►
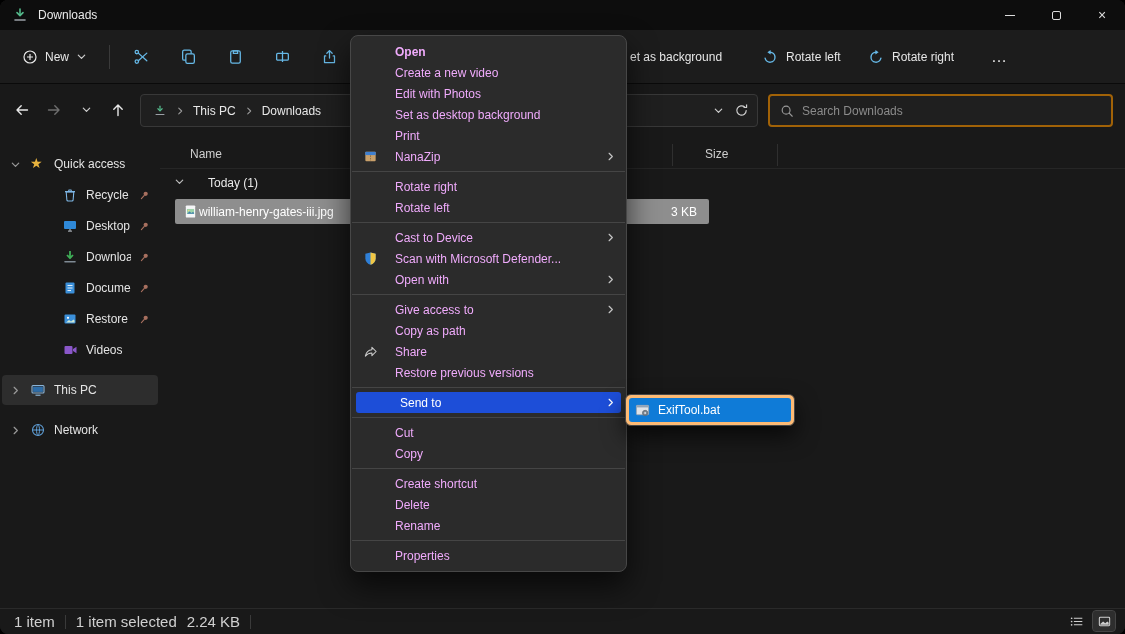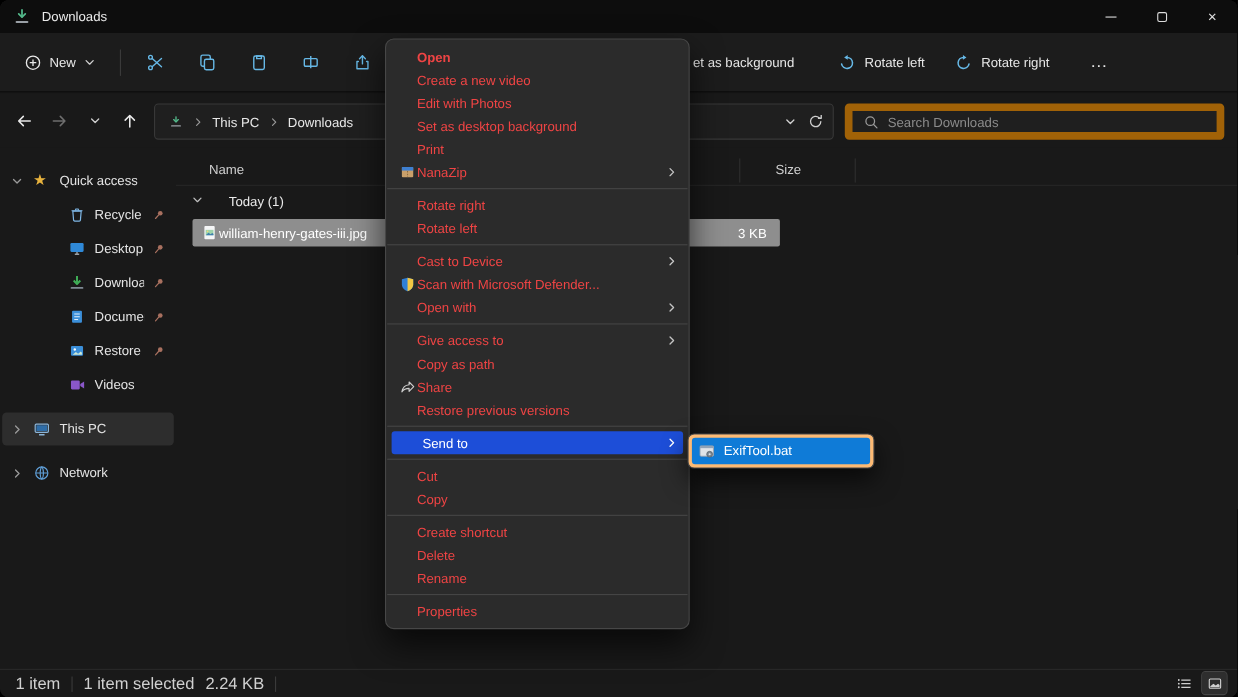--- a/index.html
+++ b/index.html
@@ -92,8 +92,8 @@
   .ctx{position:absolute;left:350px;top:35px;width:277px;background:#2b2b2b;
        border:1px solid #474747;border-radius:8px;padding:5px 0;z-index:50;
        box-shadow:0 14px 30px rgba(0,0,0,.65)}
-  .ci{position:relative;height:21px;display:flex;align-items:center;padding-left:28px;
-      padding-right:26px;color:#ef4444;font-size:12px;white-space:nowrap}
+  .ci{position:relative;height:21px;display:flex;align-items:center;padding-left:44px;
+      padding-right:26px;color:#f0abfc;font-size:12px;white-space:nowrap}
   .ci.bold .lbl{font-weight:bold}
   .ci .mi{position:absolute;left:12px;width:16px;height:16px;display:flex}
   .ci .arr{position:absolute;right:10px;display:flex;color:#c4c4c4}

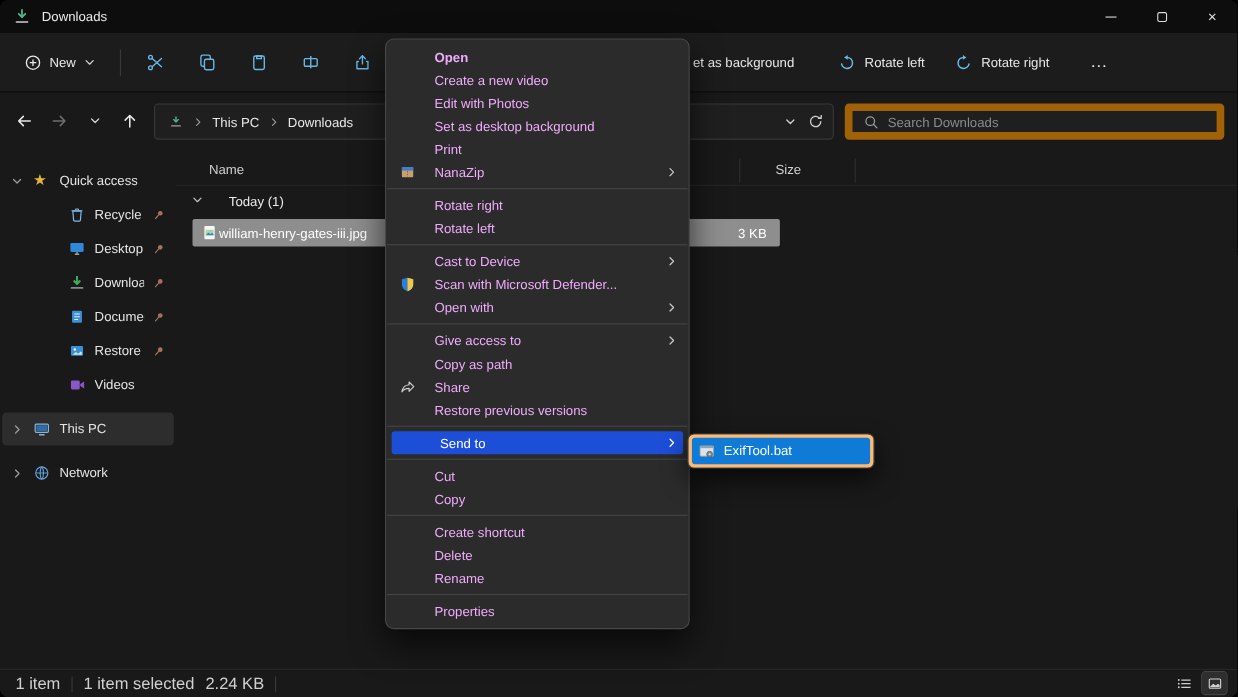--- a/index.html
+++ b/index.html
@@ -47,7 +47,7 @@
   .crumb{color:#e8e8e8;padding:2px 4px;border-radius:3px}
   .addr-right{margin-left:auto;display:flex;align-items:center;gap:10px;color:#cfcfcf}
   .searchbox{position:absolute;left:768px;top:9px;width:345px;height:33px;background:#1f1f1f;
-             border:7px solid #a16207;border-radius:4px;display:flex;align-items:center;padding:0 10px;gap:8px}
+             border:2px solid #a16207;border-radius:4px;display:flex;align-items:center;padding:0 10px;gap:8px}
   .searchbox svg{flex:none;color:#9a9a9a}
   .searchbox input{flex:1;background:transparent;border:none;outline:none;color:#e8e8e8;
                    font-family:"Liberation Sans",sans-serif;font-size:12px}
◄
### Task statement
Your copy of the entries must be exact and must not include any of their pictures.

### Written answer
--- a/index.html
+++ b/index.html
@@ -92,8 +92,8 @@
   .ctx{position:absolute;left:350px;top:35px;width:277px;background:#2b2b2b;
        border:1px solid #474747;border-radius:8px;padding:5px 0;z-index:50;
        box-shadow:0 14px 30px rgba(0,0,0,.65)}
-  .ci{position:relative;height:21px;display:flex;align-items:center;padding-left:28px;
-      padding-right:26px;color:#ef4444;font-size:12px;white-space:nowrap}
+  .ci{position:relative;height:21px;display:flex;align-items:center;padding-left:44px;
+      padding-right:26px;color:#f0abfc;font-size:12px;white-space:nowrap}
   .ci.bold .lbl{font-weight:bold}
   .ci .mi{position:absolute;left:12px;width:16px;height:16px;display:flex}
   .ci .arr{position:absolute;right:10px;display:flex;color:#c4c4c4}

--- a/index.html
+++ b/index.html
@@ -47,7 +47,7 @@
   .crumb{color:#e8e8e8;padding:2px 4px;border-radius:3px}
   .addr-right{margin-left:auto;display:flex;align-items:center;gap:10px;color:#cfcfcf}
   .searchbox{position:absolute;left:768px;top:9px;width:345px;height:33px;background:#1f1f1f;
-             border:7px solid #a16207;border-radius:4px;display:flex;align-items:center;padding:0 10px;gap:8px}
+             border:2px solid #a16207;border-radius:4px;display:flex;align-items:center;padding:0 10px;gap:8px}
   .searchbox svg{flex:none;color:#9a9a9a}
   .searchbox input{flex:1;background:transparent;border:none;outline:none;color:#e8e8e8;
                    font-family:"Liberation Sans",sans-serif;font-size:12px}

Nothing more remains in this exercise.